Persistence of marine fish environmental DNA and the influence of sunlight

Abstract

Harnessing information encoded in environmental DNA (eDNA) in marine waters has the potential to revolutionize marine biomonitoring. Whether using organism-specific quantitative PCR assays or metabarcoding in conjunction with amplicon sequencing, scientists have illustrated that realistic organism censuses can be inferred from eDNA. The next step is establishing ways to link information obtained from eDNA analyses to actual organism abundance. This is only possible by understanding the processes that control eDNA concentrations. The present study uses mesocosm experiments to study the persistence of eDNA in marine waters and explore the role of sunlight in modulating eDNA persistence. We seeded solute-permeable dialysis bags with water containing indigenous eDNA and suspended them in a large tank containing seawater. Bags were subjected to two treatments: half the bags were suspended near the water surface where they received high doses of sunlight, and half at depth where they received lower doses of sunlight. Bags were destructively sampled over the course of 87 hours. eDNA was extracted from water samples and used as template for a Scomber japonicus qPCR assay and a marine fish-specific 12S rRNA PCR assay. The latter was subsequently sequenced using a metabarcoding approach. S. japonicus eDNA, as measured by qPCR, exhibited first order decay with a rate constant ~0.01 hr -1 with no difference in decay rate constants between the two experimental treatments. eDNA metabarcoding identified 190 organizational taxonomic units (OTUs) assigned to varying taxonomic ranks. There was no difference in marine fish communities as measured by eDNA metabarcoding between the two experimental treatments, but there was an effect of time. Given the differences in UVA and UVB fluence received by the two experimental treatments, we conclude that sunlight is not the main driver of fish eDNA decay in the experiments. However, there are clearly temporal effects that need to be considered when interpreting information obtained using eDNA approaches.

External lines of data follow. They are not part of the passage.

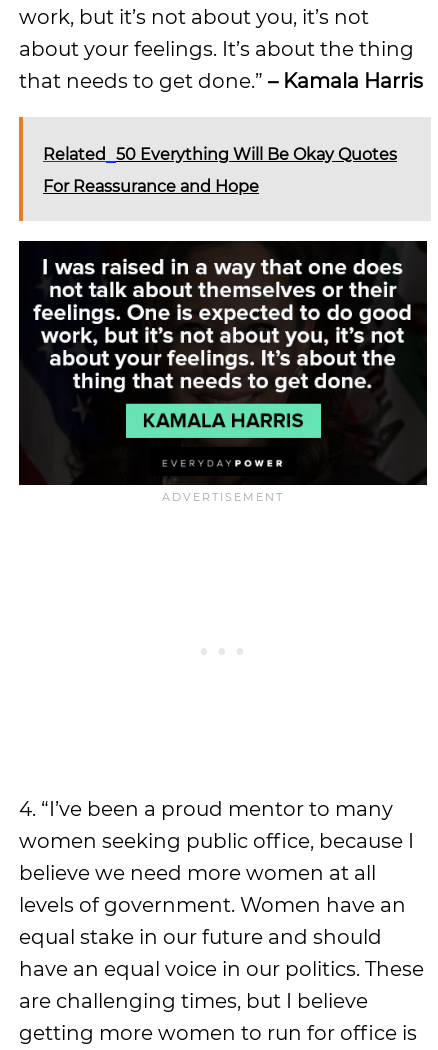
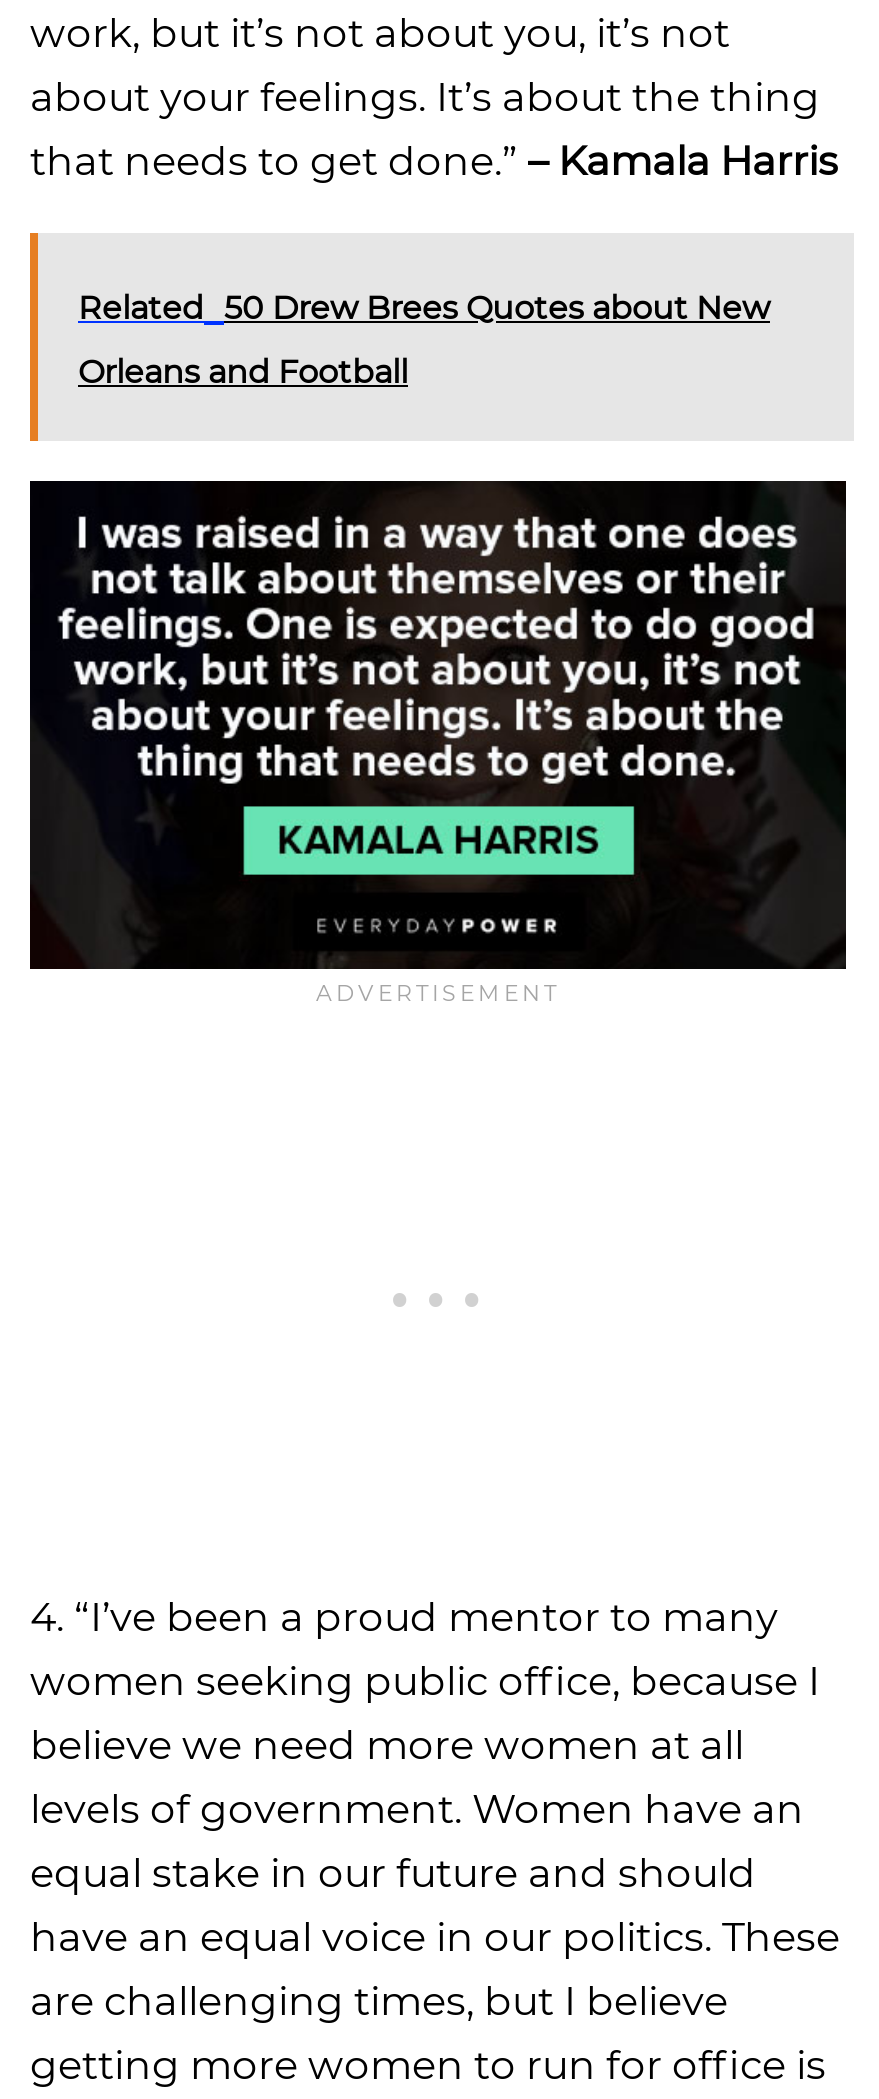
- Related 50 Everything Will Be Okay Quotes
+ Related 50 Drew Brees Quotes about New

- For Reassurance and Hope
+ Orleans and Football
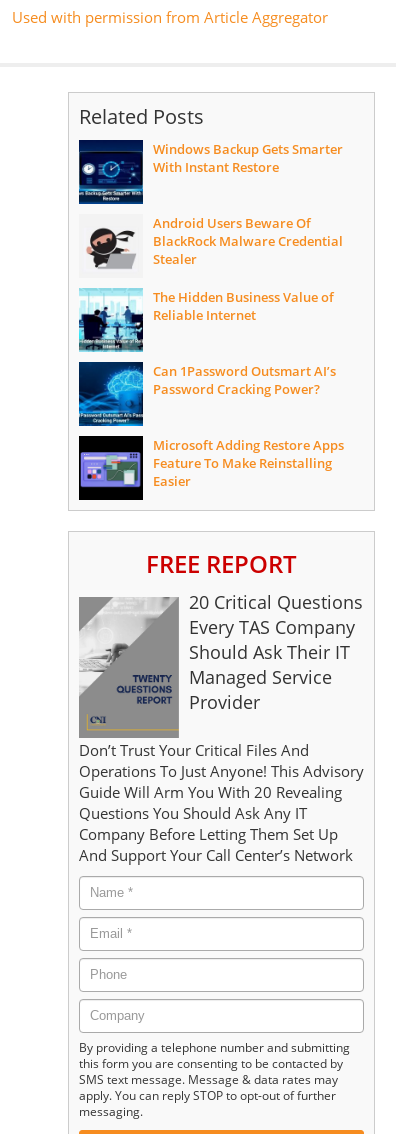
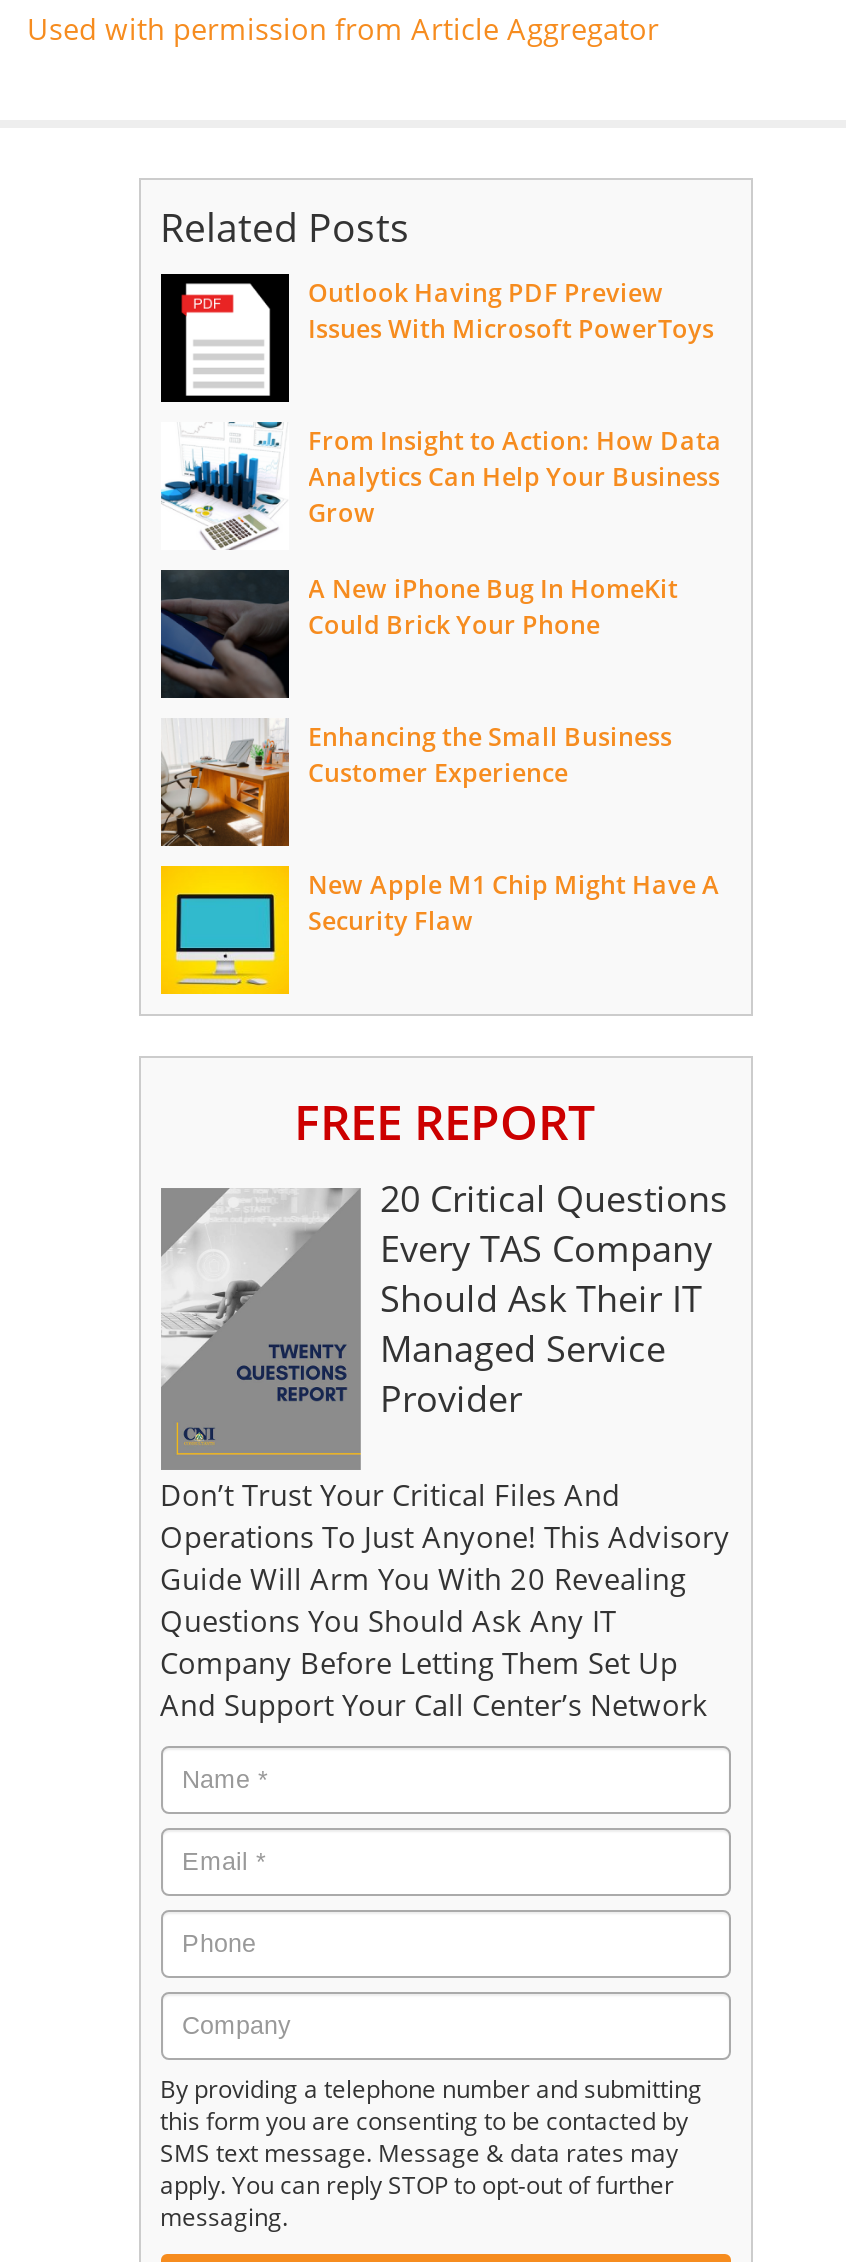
- [image]
- Windows Backup Gets Smarter
- With Instant Restore
+ [image]
+ Outlook Having PDF Preview
+ Issues With Microsoft PowerToys

- [image]
- Android Users Beware Of
- BlackRock Malware Credential
- Stealer
+ [image]
+ From Insight to Action: How Data
+ Analytics Can Help Your Business
+ Grow

- [image]
- The Hidden Business Value of
- Reliable Internet
+ [image]
+ A New iPhone Bug In HomeKit
+ Could Brick Your Phone

- [image]
- Can 1Password Outsmart AI’s
- Password Cracking Power?
+ [image]
+ Enhancing the Small Business
+ Customer Experience

- [image]
- Microsoft Adding Restore Apps
- Feature To Make Reinstalling
- Easier
+ [image]
+ New Apple M1 Chip Might Have A
+ Security Flaw
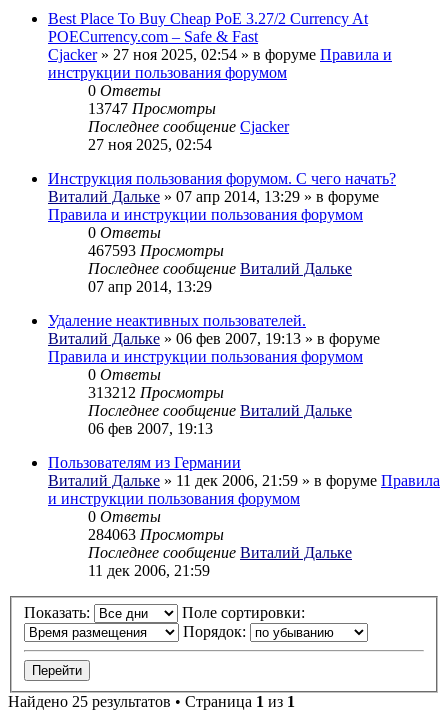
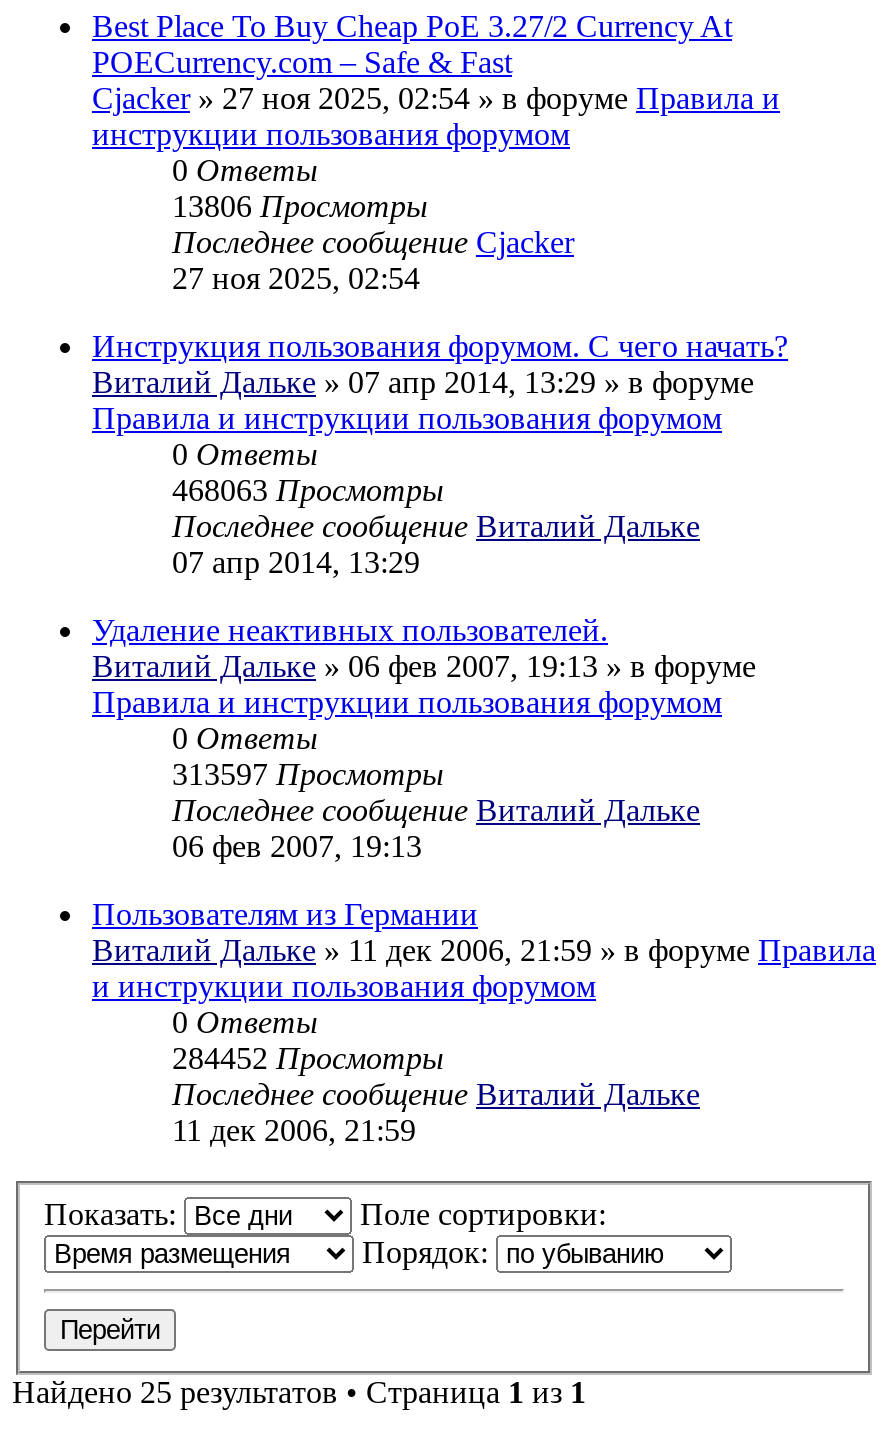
- 13747 Просмотры
+ 13806 Просмотры

- 467593 Просмотры
+ 468063 Просмотры

- 313212 Просмотры
+ 313597 Просмотры

- 284063 Просмотры
+ 284452 Просмотры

Fig 1. Deployment of dialysis bags in tank.

23 bags suspended at surface (middle of bags 5 cm beneath water surface) and 22 bags suspended at depth (middle of bags 70 cm beneath water surface).

Fig 2. S. japonicus eDNA concentration (pg/ml seawater) as a function of time (hours) at surface (solid squares) and depth (open circles).

Error bars represent standard deviation of triplicate qPCR reactions; triplicate samples shown as separate symbols at each time point (4 replicates for T6 surface and T7 depth, 1 replicate for T7 surface). Some error bars are small and hidden by overlapping symbols.

Fig 3. Genera identified as present using eDNA metabarcoding over the course of the experiment.

Solid squares indicate presence of the genus in at least 1 biological replicate from surface samples; open circles indicate presence of the genus in at least 1 biological replicate from depth samples.